[Front-end code edit data]
┌──

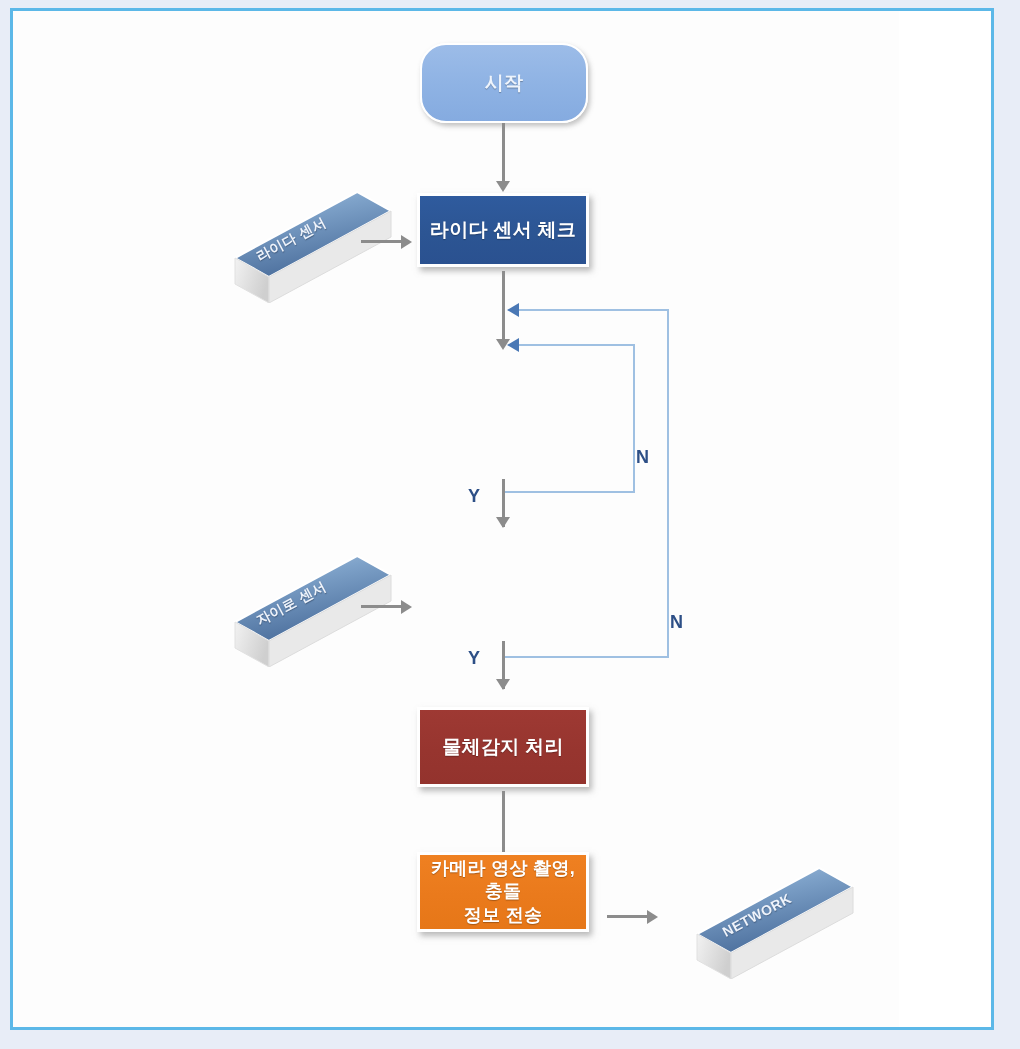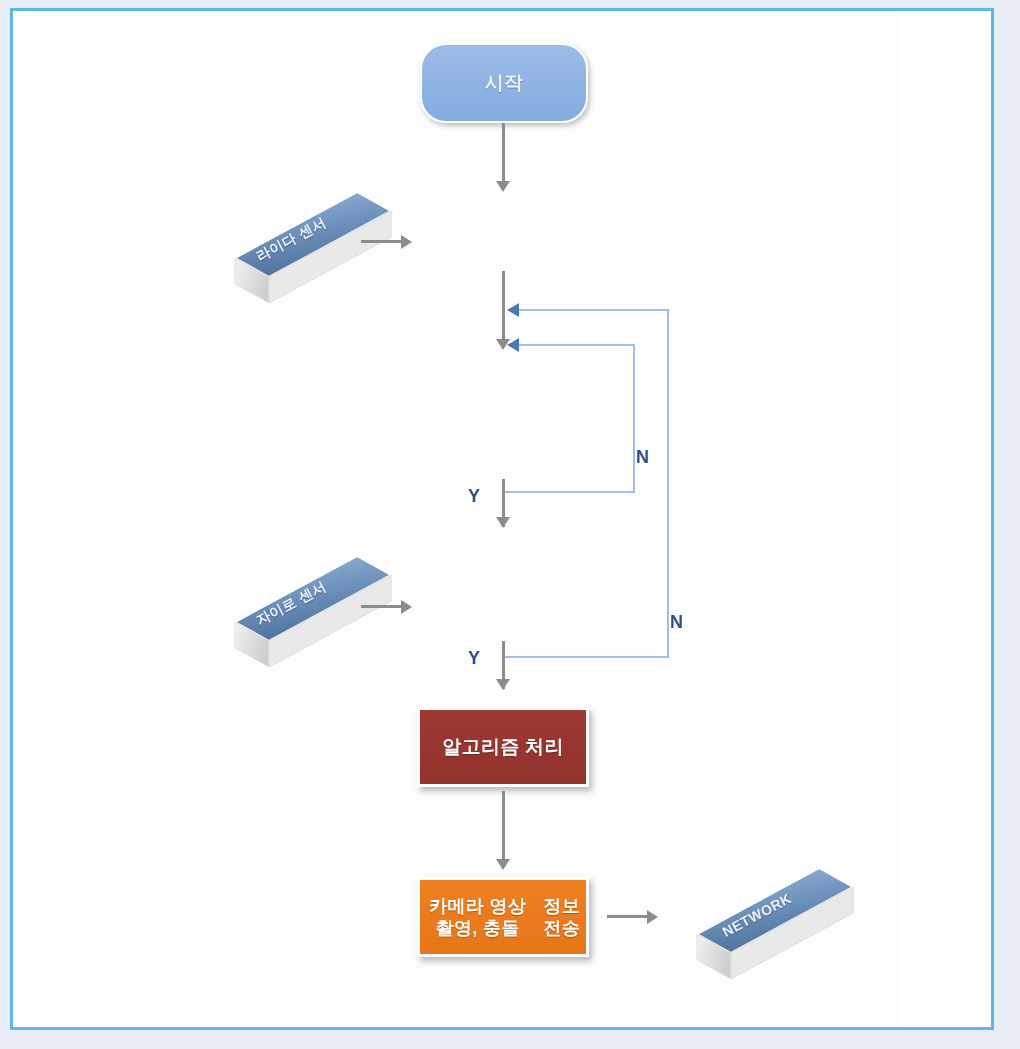--- a/index.html
+++ b/index.html
@@ -229,6 +229,9 @@
     <div class="conn conn-h" style="left:348px; top:229px; width:42px; height:3px;"></div>
     <div class="arrow-right" style="left:388px; top:224px;"></div>
 
+    <div class="node proc-blue" style="left:404px; top:182px; width:172px; height:74px;">
+      <span>라이다 센서 체크</span>
+    </div>
 
     <div class="conn conn-v" style="left:489px; top:260px; width:3px; height:72px;"></div>
     <div class="arrow-down" style="left:483px; top:328px;"></div>

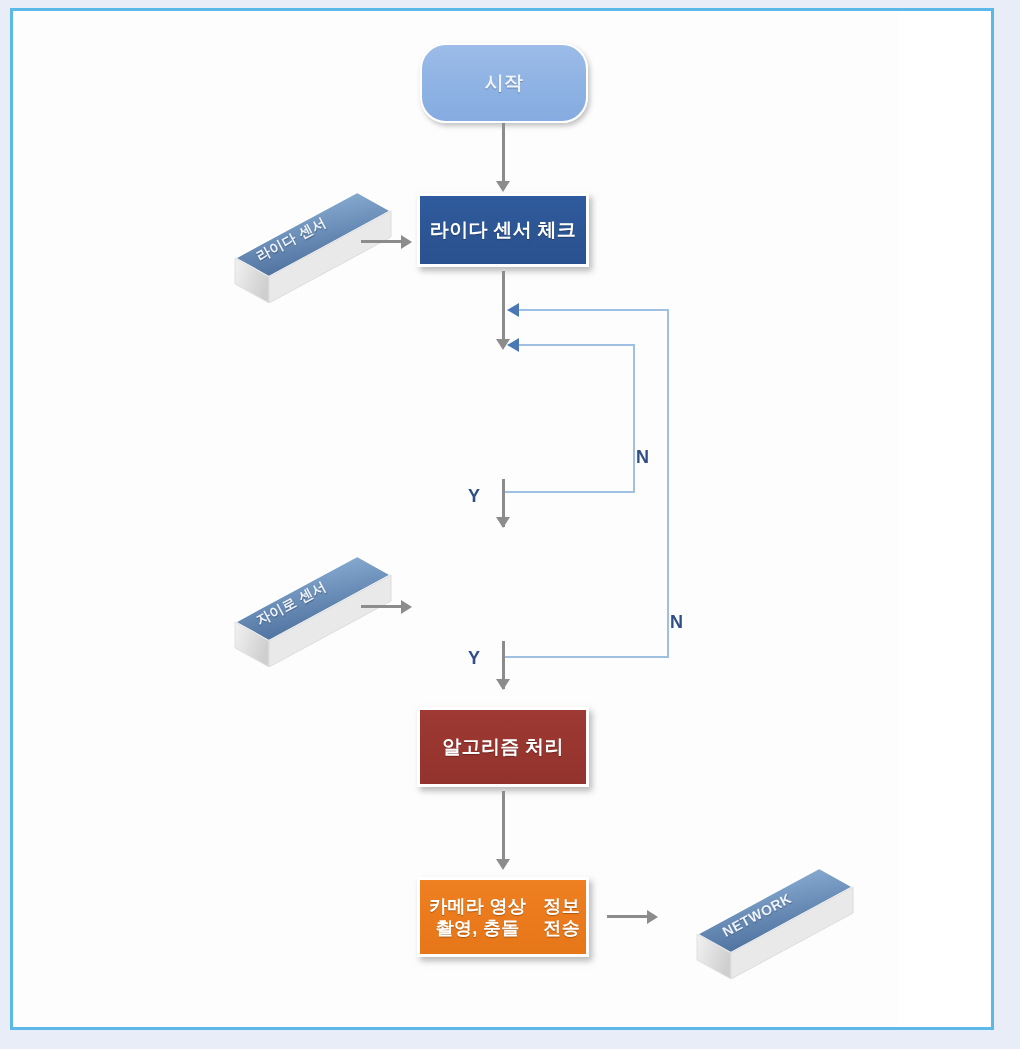--- a/index.html
+++ b/index.html
@@ -282,7 +282,7 @@
     <span class="branch-label" style="left:657px; top:601px;">N</span>
 
     <div class="node proc-red" style="left:404px; top:696px; width:172px; height:80px;">
-      <span>알고리즘 처리</span>
+      <span>물체감지 처리</span>
     </div>
 
     <div class="conn conn-v" style="left:489px; top:780px; width:3px; height:72px;"></div>

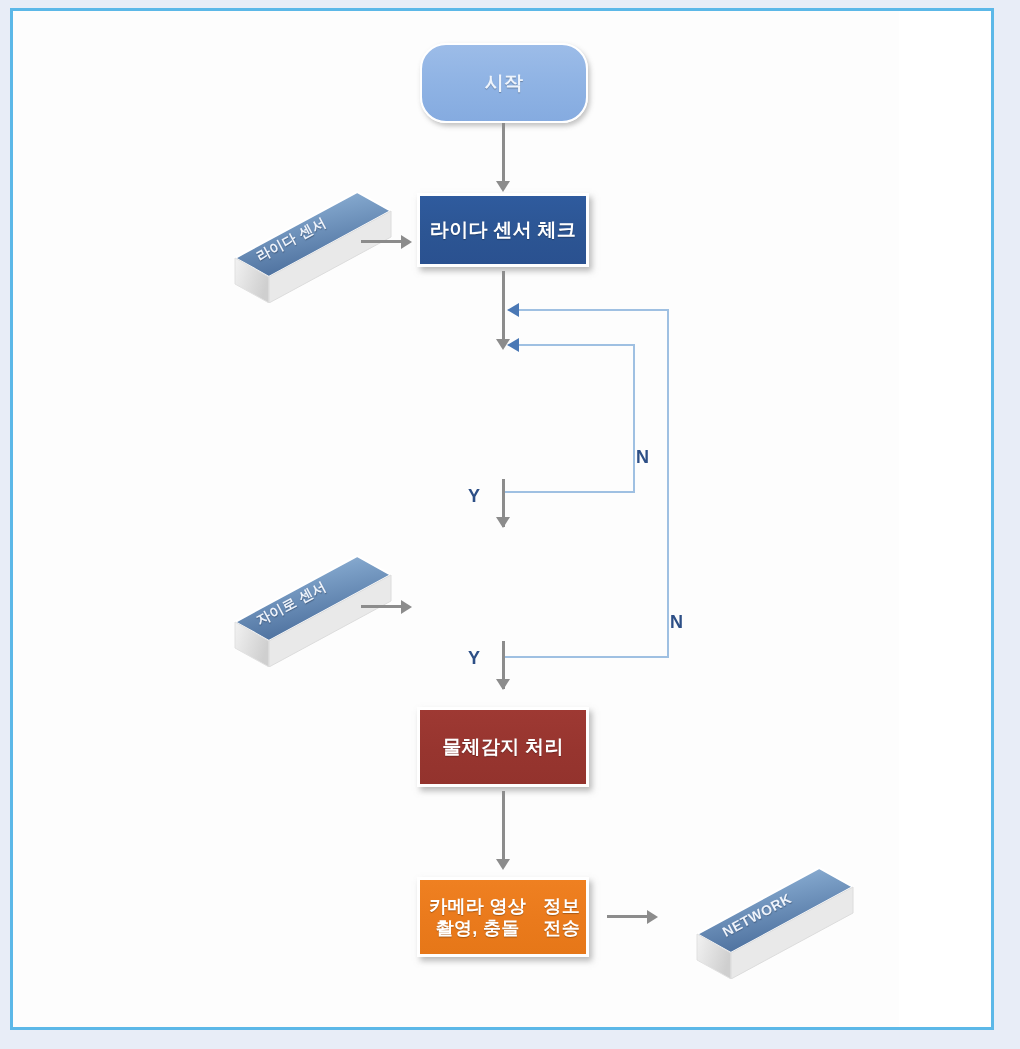--- a/index.html
+++ b/index.html
@@ -288,7 +288,7 @@
     <div class="conn conn-v" style="left:489px; top:780px; width:3px; height:72px;"></div>
     <div class="arrow-down" style="left:483px; top:848px;"></div>
 
-    <div class="node proc-orange" style="left:404px; top:866px; width:172px; height:80px; flex-direction:row; gap:2px;">
+    <div class="node proc-orange" style="left:404px; top:841px; width:172px; height:80px; flex-direction:column; gap:2px;">
       <span>카메라 영상 촬영, 충돌</span>
       <span>정보 전송</span>
     </div>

└──

Look over the entries above. Copy every line that contains the word "span".

+      <span>라이다 센서 체크</span>
     <span class="branch-label" style="left:657px; top:601px;">N</span>
-      <span>알고리즘 처리</span>
+      <span>물체감지 처리</span>
       <span>카메라 영상 촬영, 충돌</span>
       <span>정보 전송</span>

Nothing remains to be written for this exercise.